■ Brief: Take the entries that follow and return exactly the lines from the one holding "subtotal: 3723.54 -> 3644.54" through the one holding "total: 3900.50 -> 3764.99", both included. Nothing else is needed.

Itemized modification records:
::::::

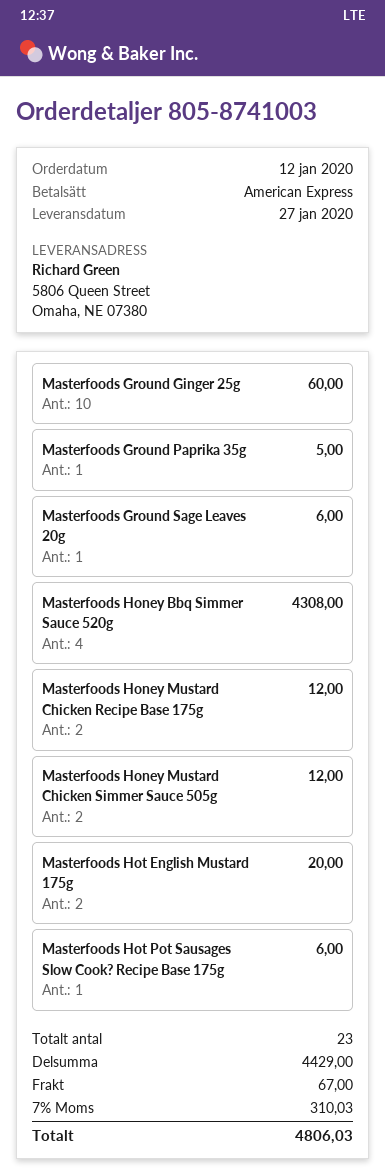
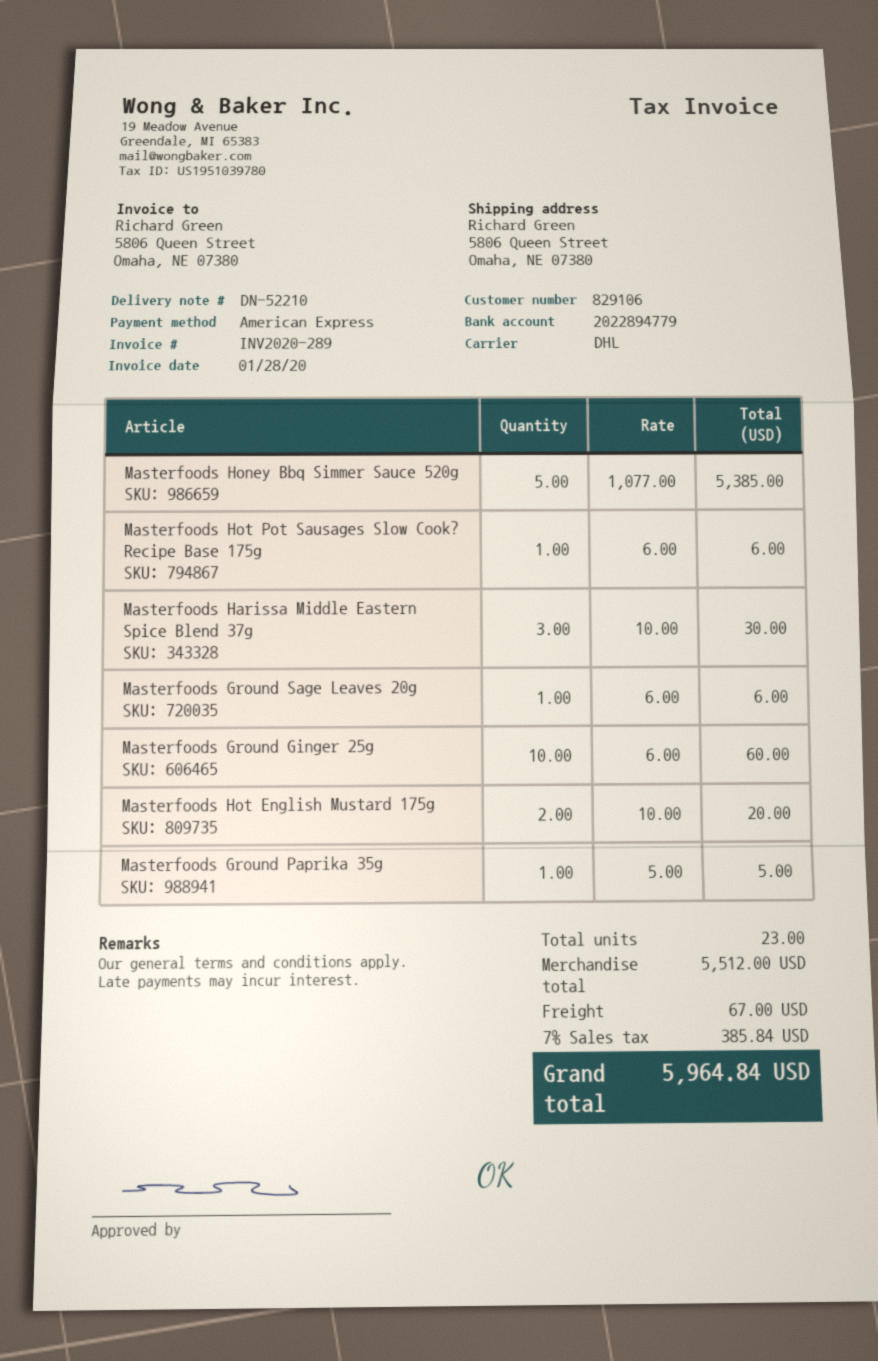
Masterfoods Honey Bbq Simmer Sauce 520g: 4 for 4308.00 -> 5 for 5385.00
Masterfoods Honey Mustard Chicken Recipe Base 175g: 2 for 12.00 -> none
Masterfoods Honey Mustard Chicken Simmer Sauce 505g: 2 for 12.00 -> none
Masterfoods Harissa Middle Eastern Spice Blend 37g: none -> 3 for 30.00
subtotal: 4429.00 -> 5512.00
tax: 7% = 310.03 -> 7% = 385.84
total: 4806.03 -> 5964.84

::::::

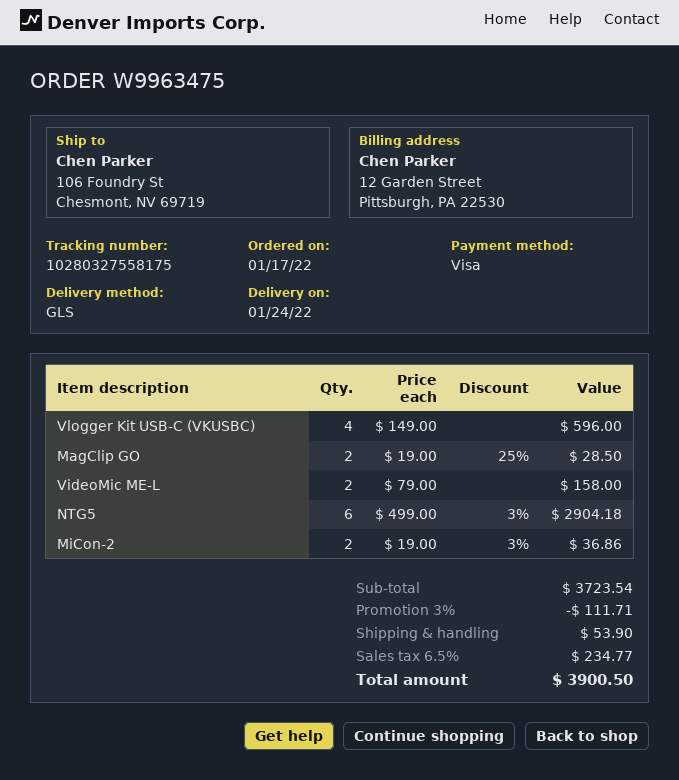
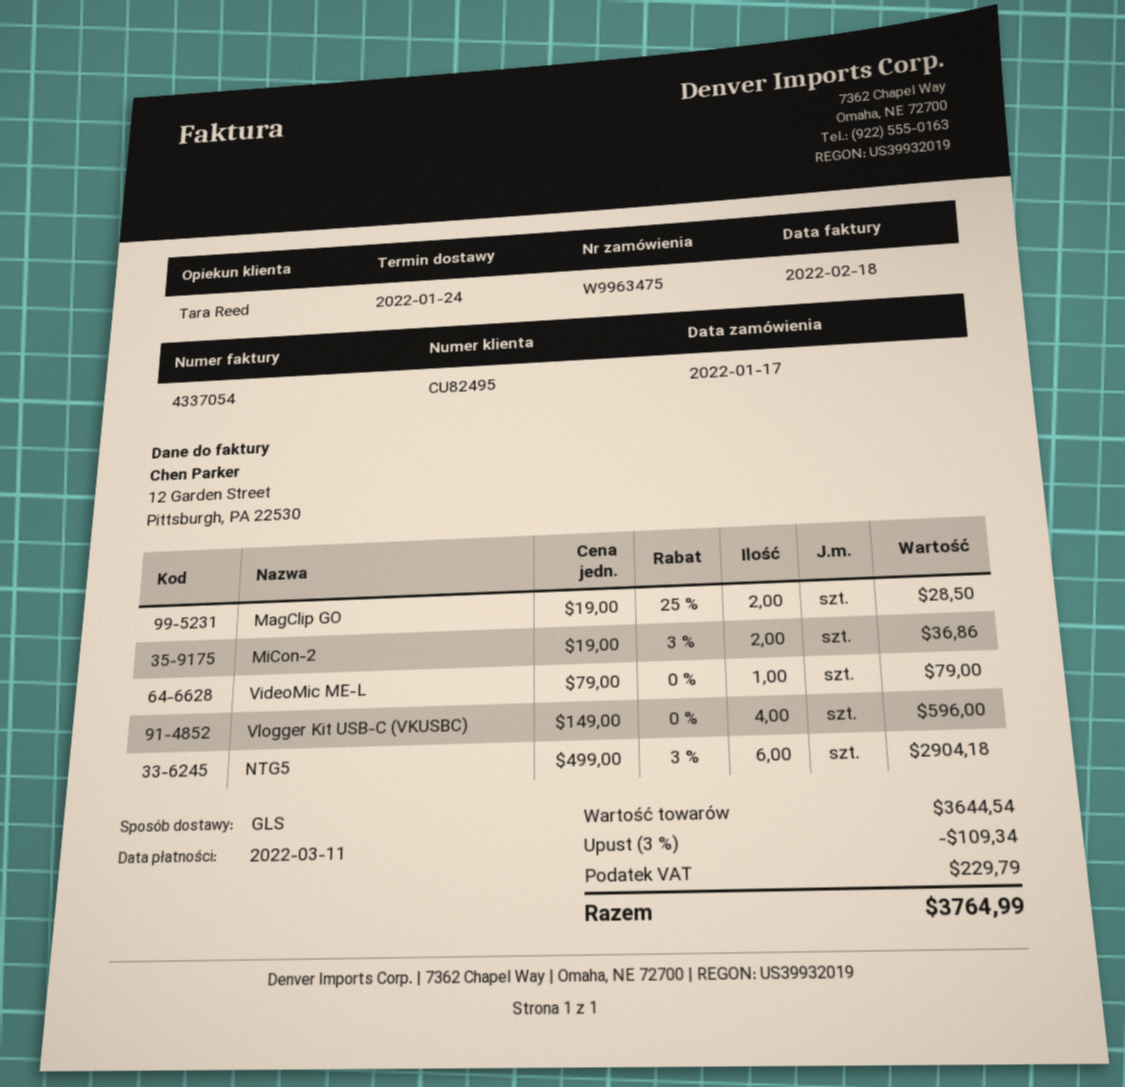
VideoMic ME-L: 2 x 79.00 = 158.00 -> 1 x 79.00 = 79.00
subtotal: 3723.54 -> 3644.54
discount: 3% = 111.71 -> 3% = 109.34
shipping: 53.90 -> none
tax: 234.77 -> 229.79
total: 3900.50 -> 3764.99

::::::

■ Task response:
subtotal: 3723.54 -> 3644.54
discount: 3% = 111.71 -> 3% = 109.34
shipping: 53.90 -> none
tax: 234.77 -> 229.79
total: 3900.50 -> 3764.99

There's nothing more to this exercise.